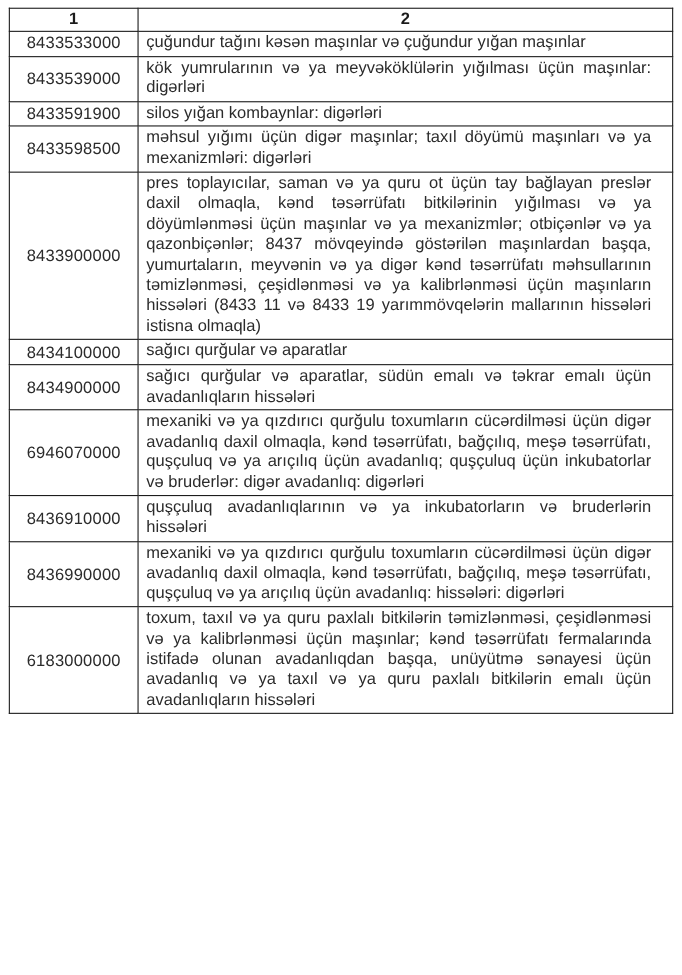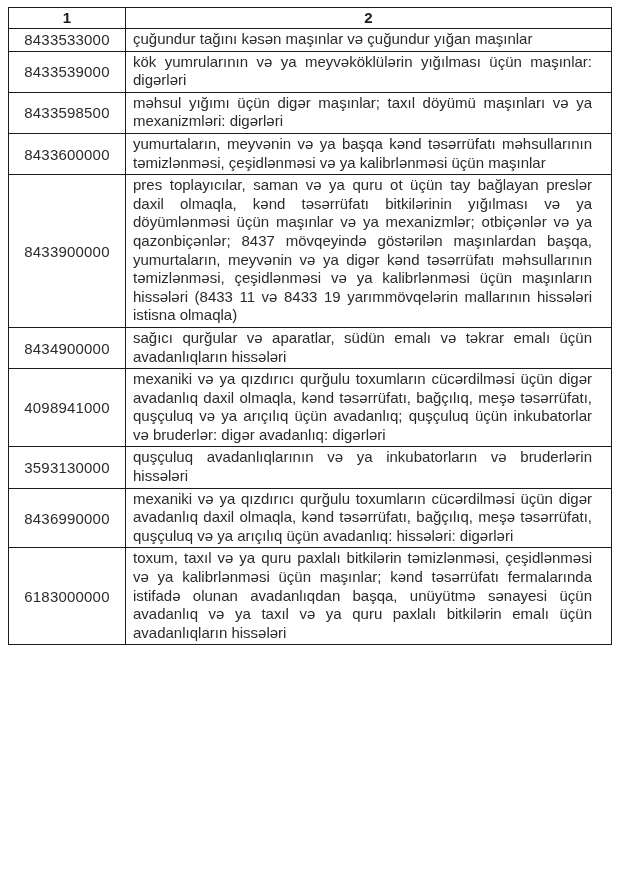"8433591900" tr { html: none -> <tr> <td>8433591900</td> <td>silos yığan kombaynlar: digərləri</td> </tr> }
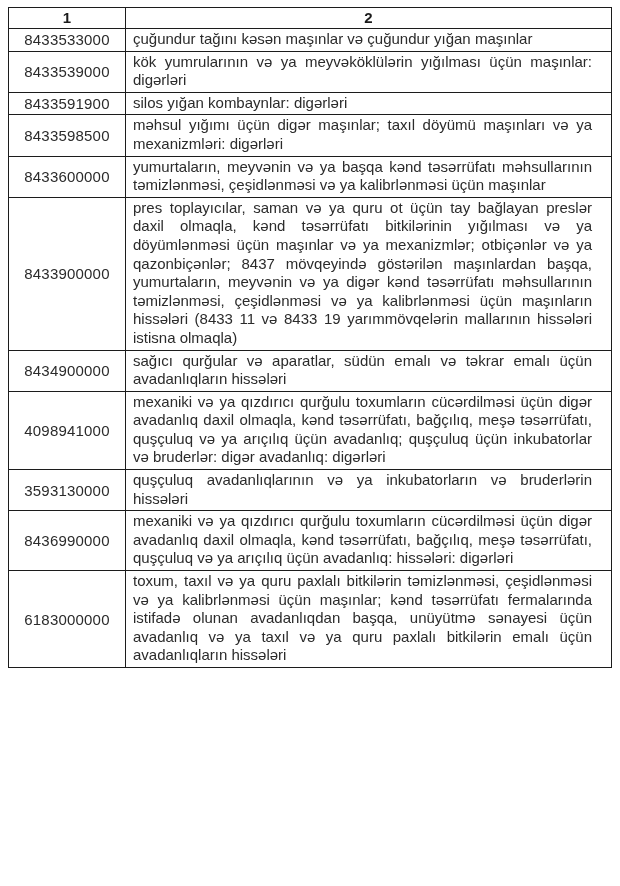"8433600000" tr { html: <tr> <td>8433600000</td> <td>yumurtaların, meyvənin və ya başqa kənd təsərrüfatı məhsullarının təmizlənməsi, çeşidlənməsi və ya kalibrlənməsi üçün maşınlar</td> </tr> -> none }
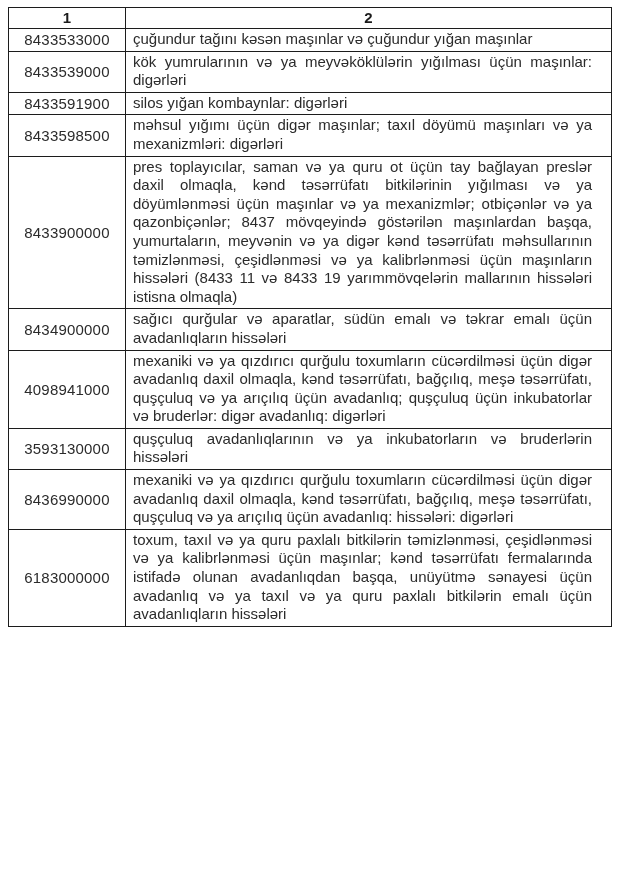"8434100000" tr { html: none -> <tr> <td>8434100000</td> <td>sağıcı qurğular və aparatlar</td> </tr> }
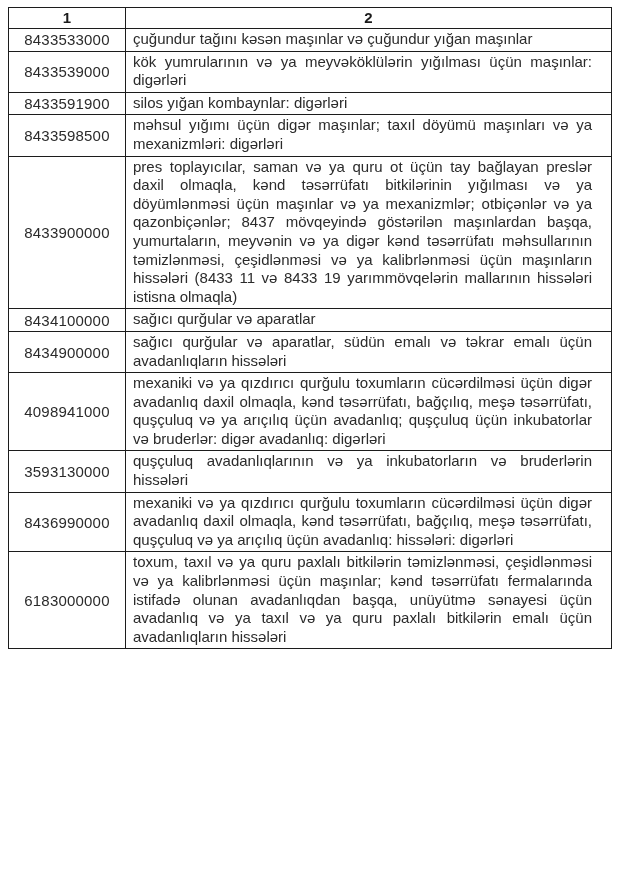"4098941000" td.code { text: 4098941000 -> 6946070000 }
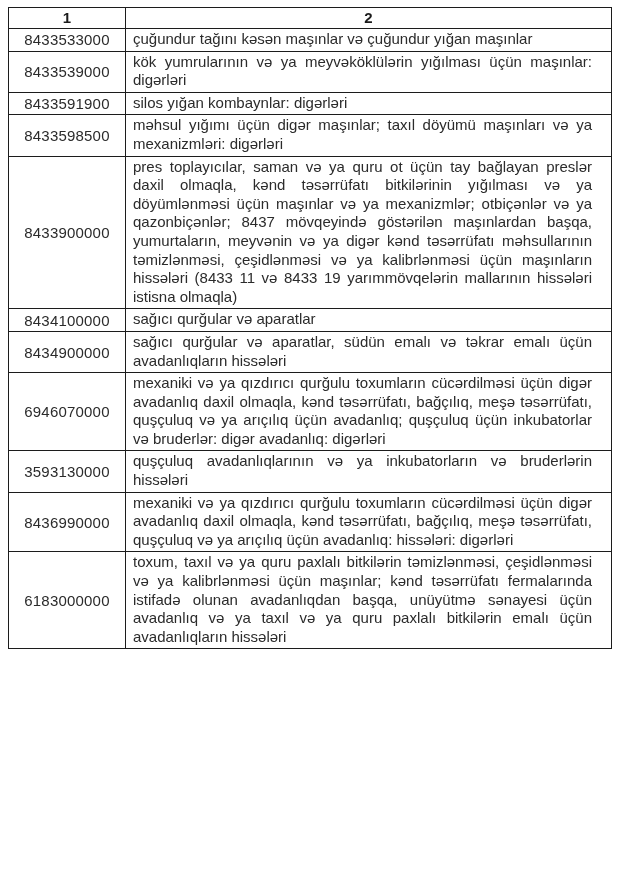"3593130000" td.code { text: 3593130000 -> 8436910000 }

* * *

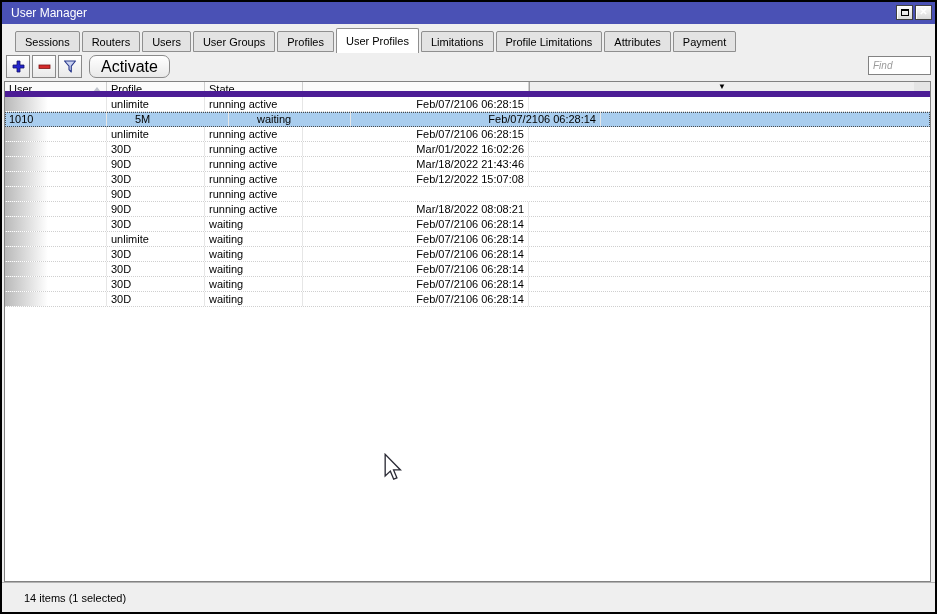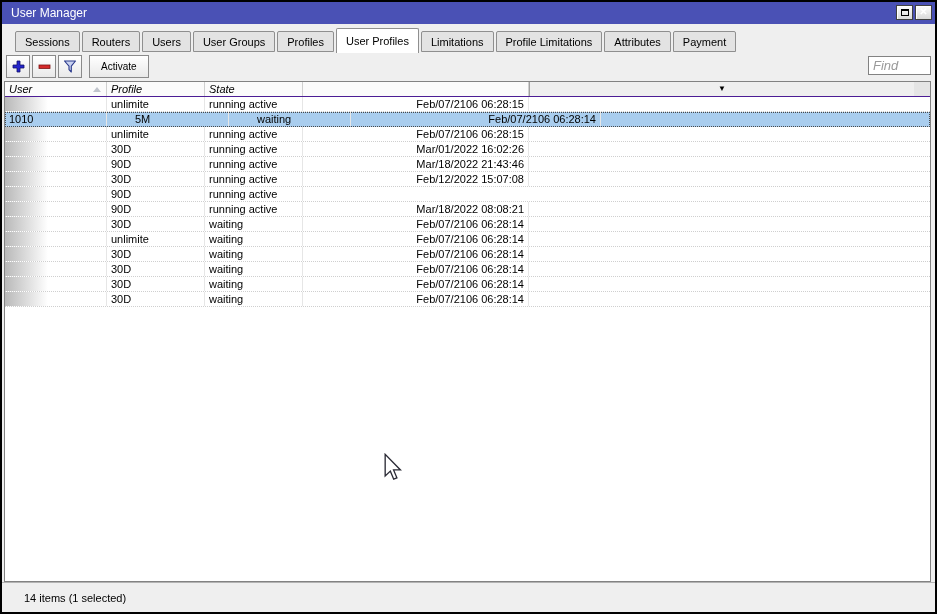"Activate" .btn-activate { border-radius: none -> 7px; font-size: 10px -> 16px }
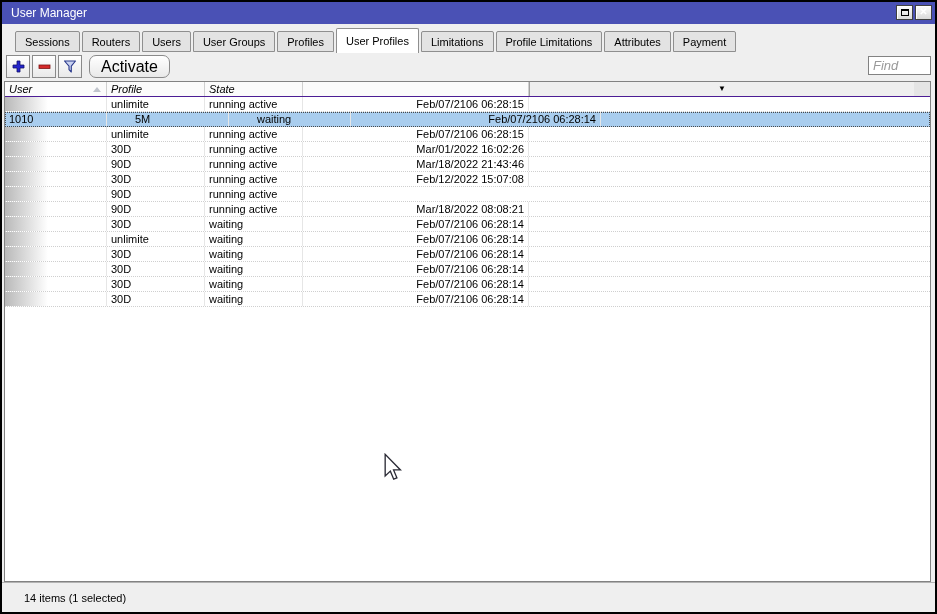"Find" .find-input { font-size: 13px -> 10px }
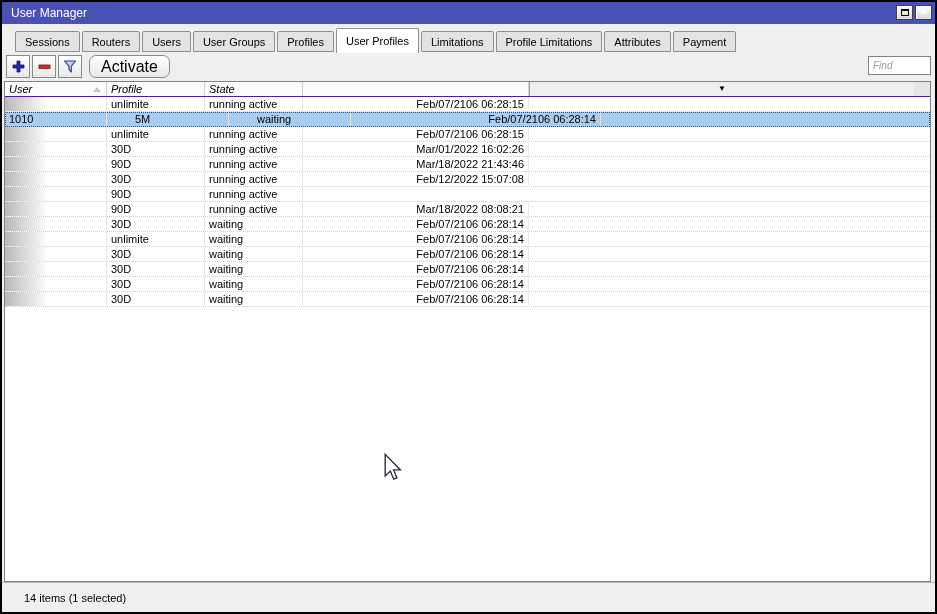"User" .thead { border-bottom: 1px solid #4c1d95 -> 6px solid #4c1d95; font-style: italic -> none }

◆ **WHAT IS EXPECTED**: For the data above, set down exactly the lines from the line with "text: 4098941000 ->" to the line with "text: 3593130000 ->", both included, leaving pictures out.

◆ **WORKED SOLUTION**:
"4098941000" td.code { text: 4098941000 -> 6946070000 }
"3593130000" td.code { text: 3593130000 -> 8436910000 }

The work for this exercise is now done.